(PROBLEM TO SOLVE) From the line containing "background: #eab308 ->" to the line containing "text: SLTI/SLTI ->" in the entries below, reproduce every line exactly, ends included. Nothing else belongs in the copy, and no pictures.

··· DATA SUPPLIED

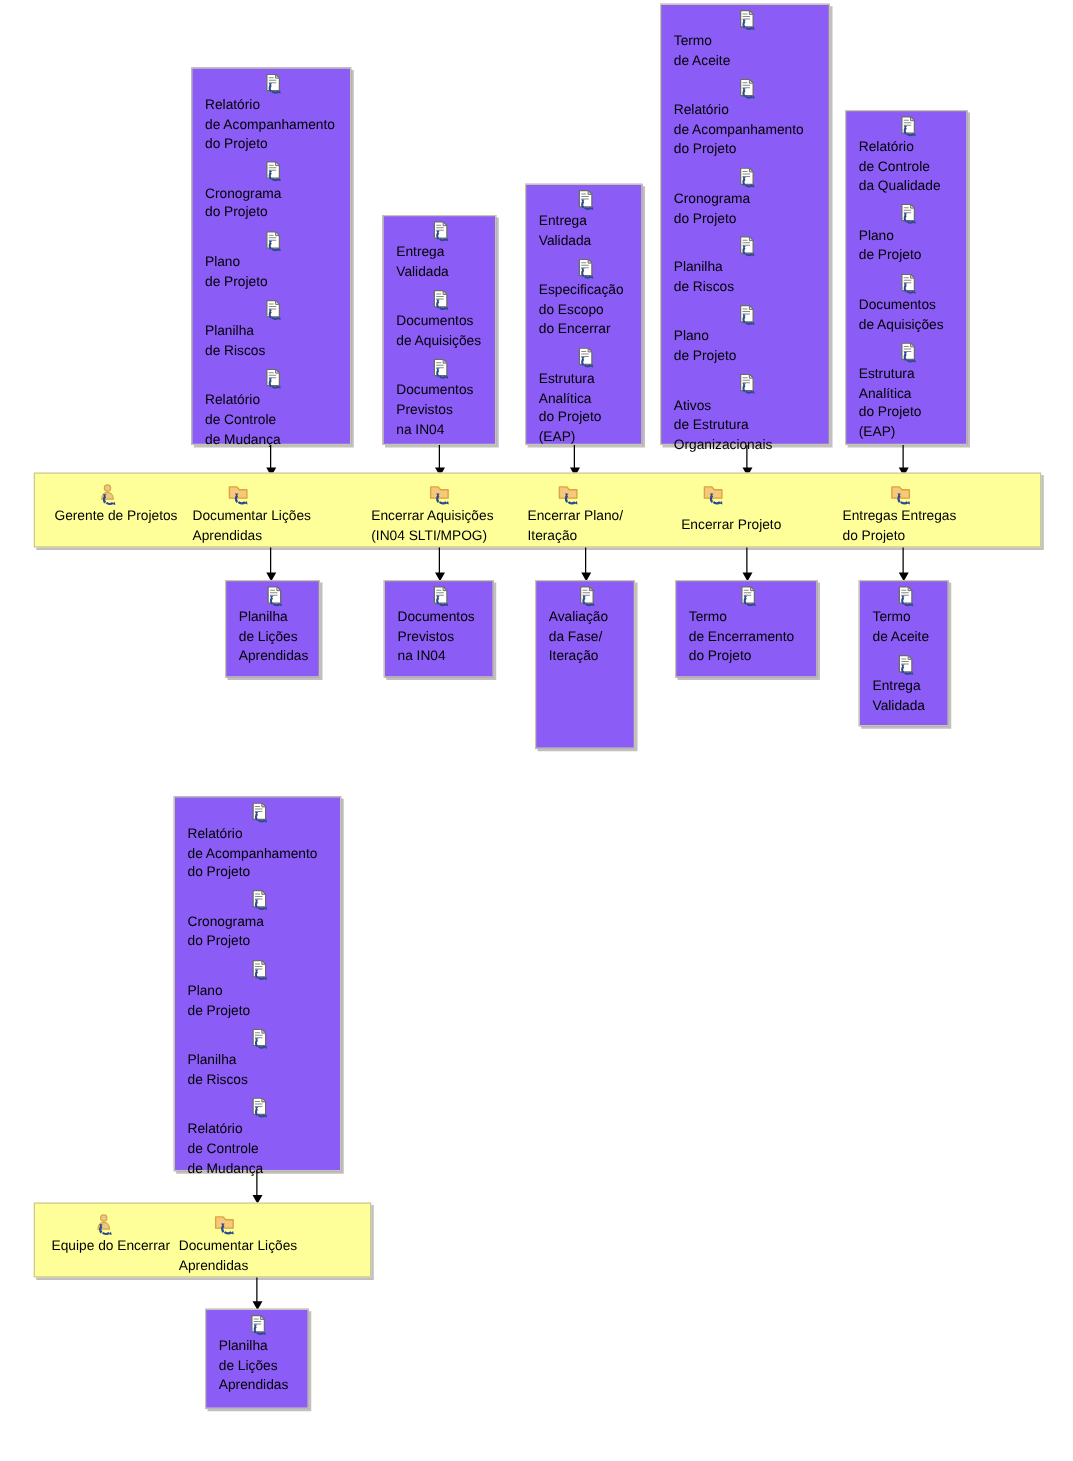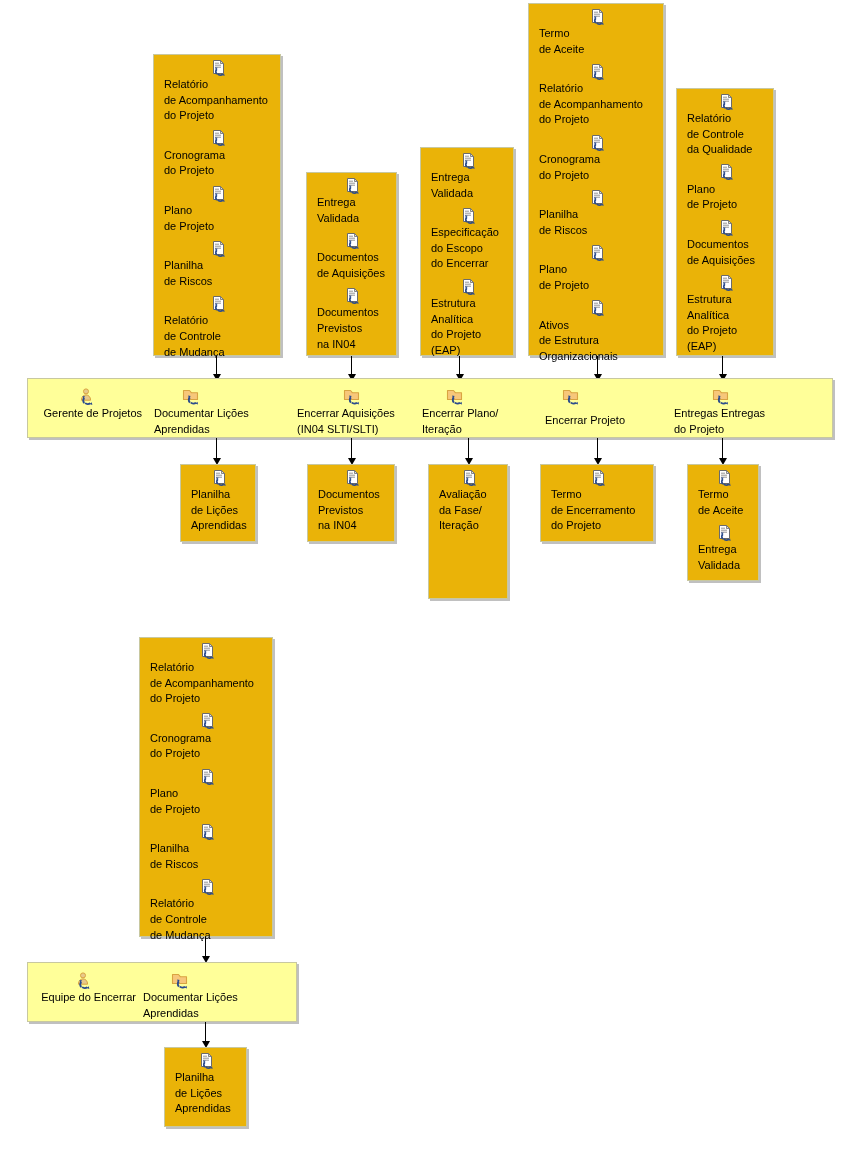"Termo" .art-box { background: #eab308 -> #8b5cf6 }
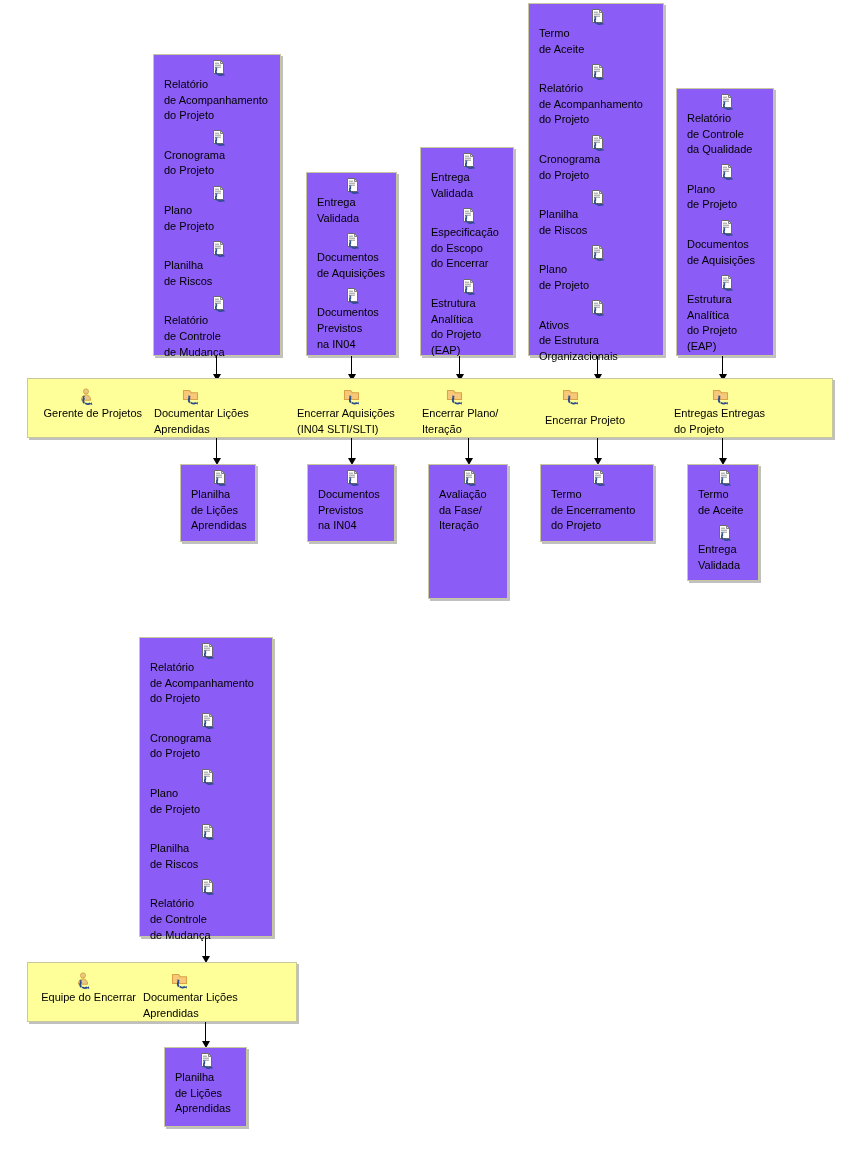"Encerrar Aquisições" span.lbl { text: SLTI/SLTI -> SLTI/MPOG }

······
··· DATA SUPPLIED

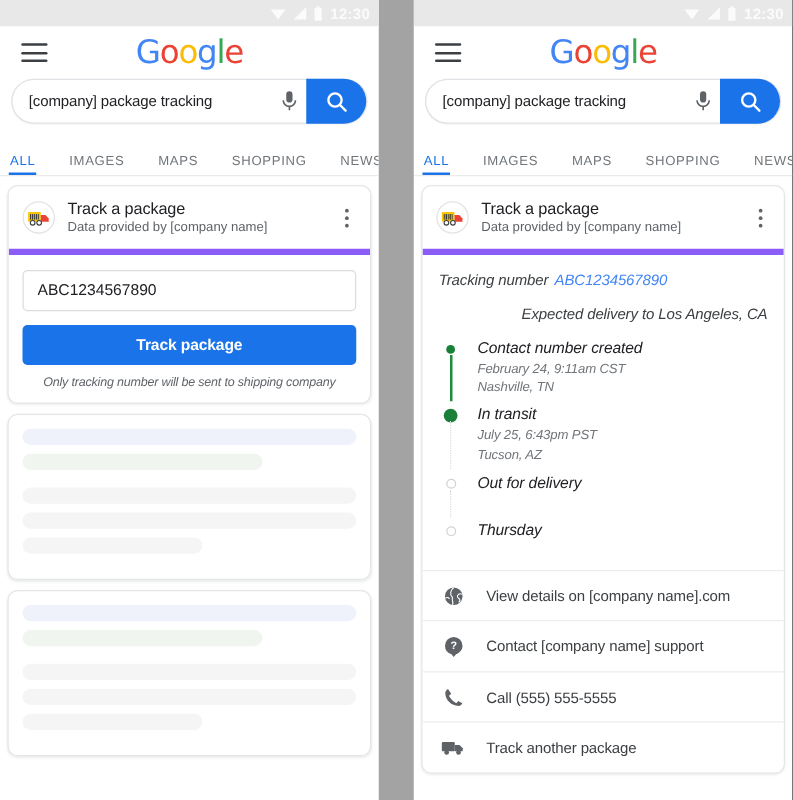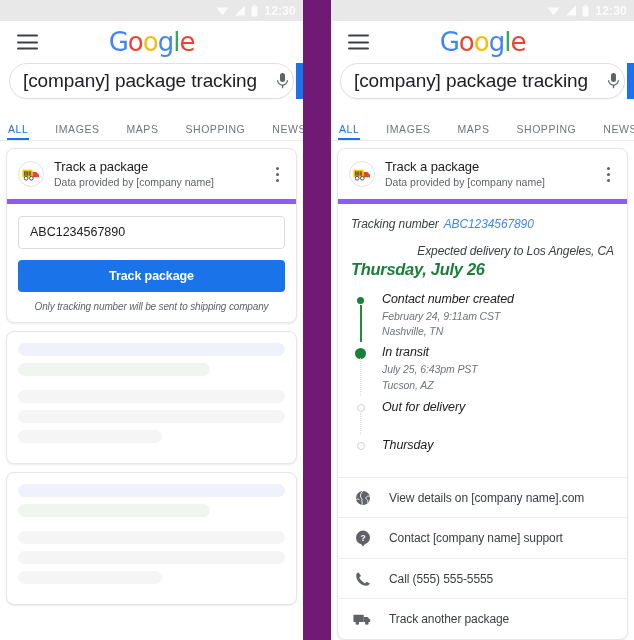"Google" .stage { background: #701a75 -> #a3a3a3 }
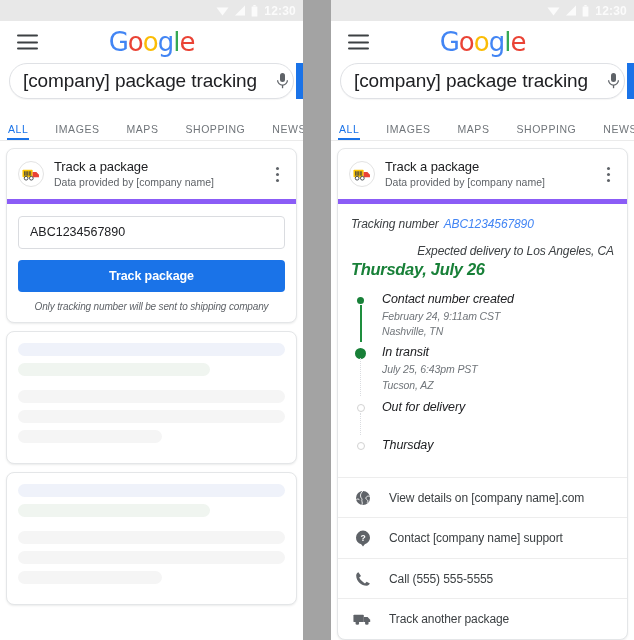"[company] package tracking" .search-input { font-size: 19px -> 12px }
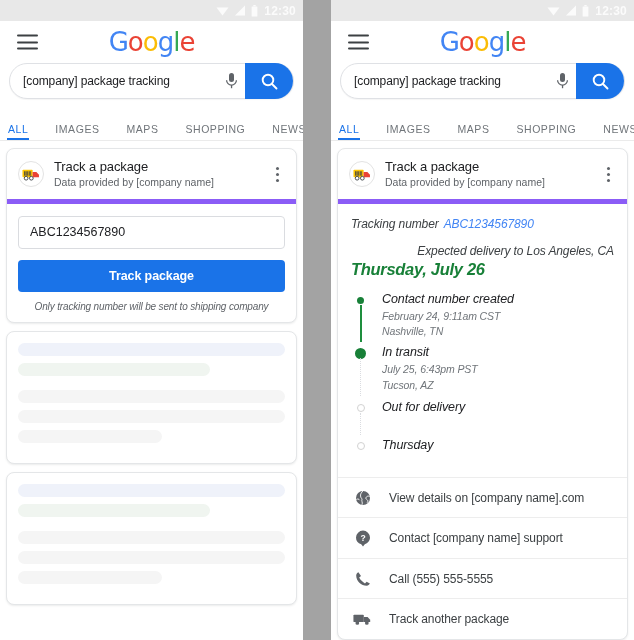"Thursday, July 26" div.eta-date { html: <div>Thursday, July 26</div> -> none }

······

(ANSWER BELOW)
"Termo" .art-box { background: #eab308 -> #8b5cf6 }
"Encerrar Aquisições" span.lbl { text: SLTI/SLTI -> SLTI/MPOG }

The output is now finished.